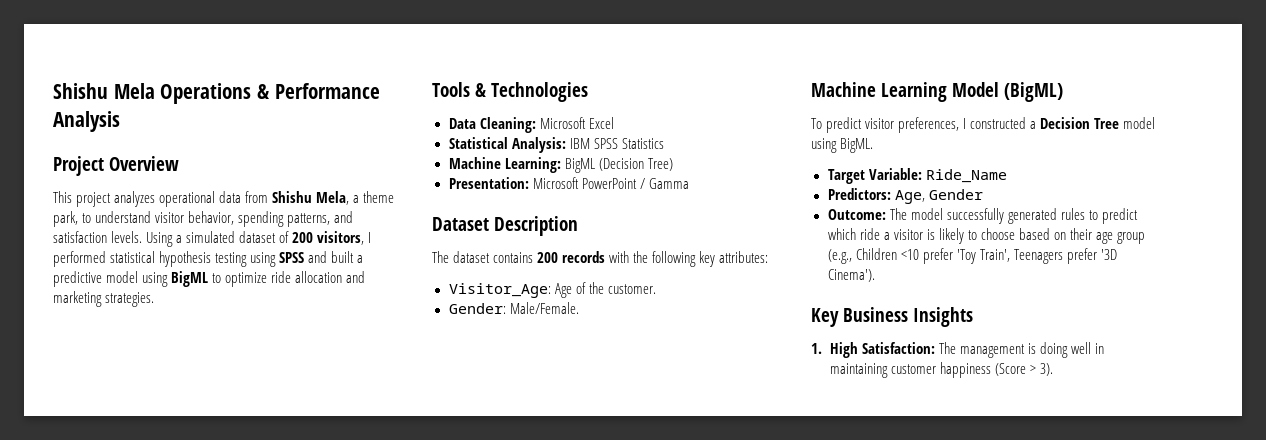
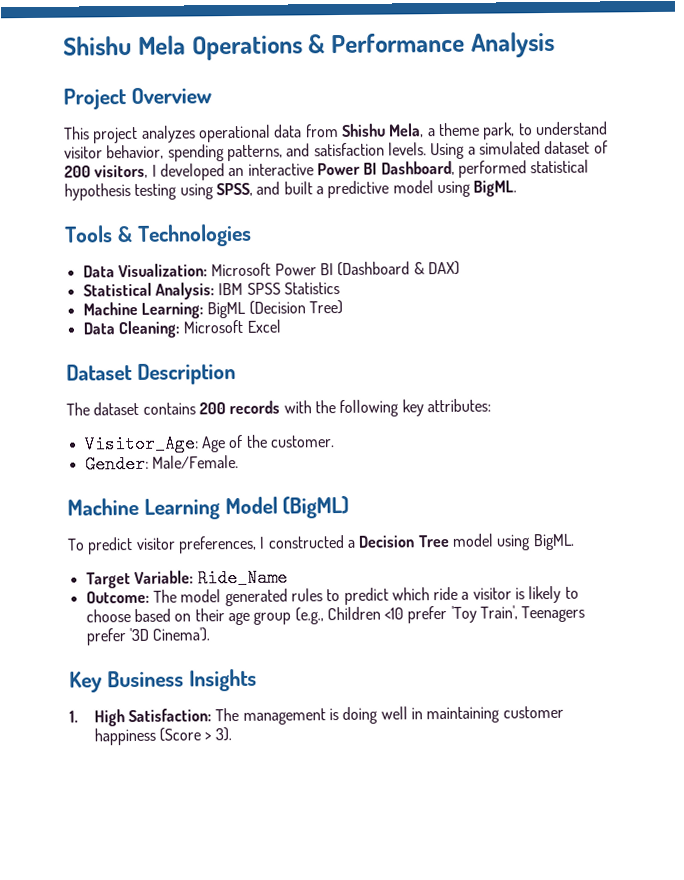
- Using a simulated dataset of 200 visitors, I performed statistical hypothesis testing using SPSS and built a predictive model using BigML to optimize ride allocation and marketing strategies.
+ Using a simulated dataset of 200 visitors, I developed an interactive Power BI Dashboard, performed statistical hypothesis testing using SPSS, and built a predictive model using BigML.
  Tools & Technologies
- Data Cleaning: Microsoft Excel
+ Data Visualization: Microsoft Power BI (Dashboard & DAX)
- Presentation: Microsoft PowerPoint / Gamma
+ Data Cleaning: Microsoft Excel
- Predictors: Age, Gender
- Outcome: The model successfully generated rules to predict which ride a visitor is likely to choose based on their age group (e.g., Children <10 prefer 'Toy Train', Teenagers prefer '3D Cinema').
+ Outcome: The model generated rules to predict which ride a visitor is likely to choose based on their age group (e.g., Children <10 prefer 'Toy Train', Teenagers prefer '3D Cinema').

+++++

PROMPT:
Without including any picture, print every record exactly as written above.

TASK SOLUTION:
- Using a simulated dataset of 200 visitors, I performed statistical hypothesis testing using SPSS and built a predictive model using BigML to optimize ride allocation and marketing strategies.
+ Using a simulated dataset of 200 visitors, I developed an interactive Power BI Dashboard, performed statistical hypothesis testing using SPSS, and built a predictive model using BigML.
  Tools & Technologies
- Data Cleaning: Microsoft Excel
+ Data Visualization: Microsoft Power BI (Dashboard & DAX)
- Presentation: Microsoft PowerPoint / Gamma
+ Data Cleaning: Microsoft Excel
- Predictors: Age, Gender
- Outcome: The model successfully generated rules to predict which ride a visitor is likely to choose based on their age group (e.g., Children <10 prefer 'Toy Train', Teenagers prefer '3D Cinema').
+ Outcome: The model generated rules to predict which ride a visitor is likely to choose based on their age group (e.g., Children <10 prefer 'Toy Train', Teenagers prefer '3D Cinema').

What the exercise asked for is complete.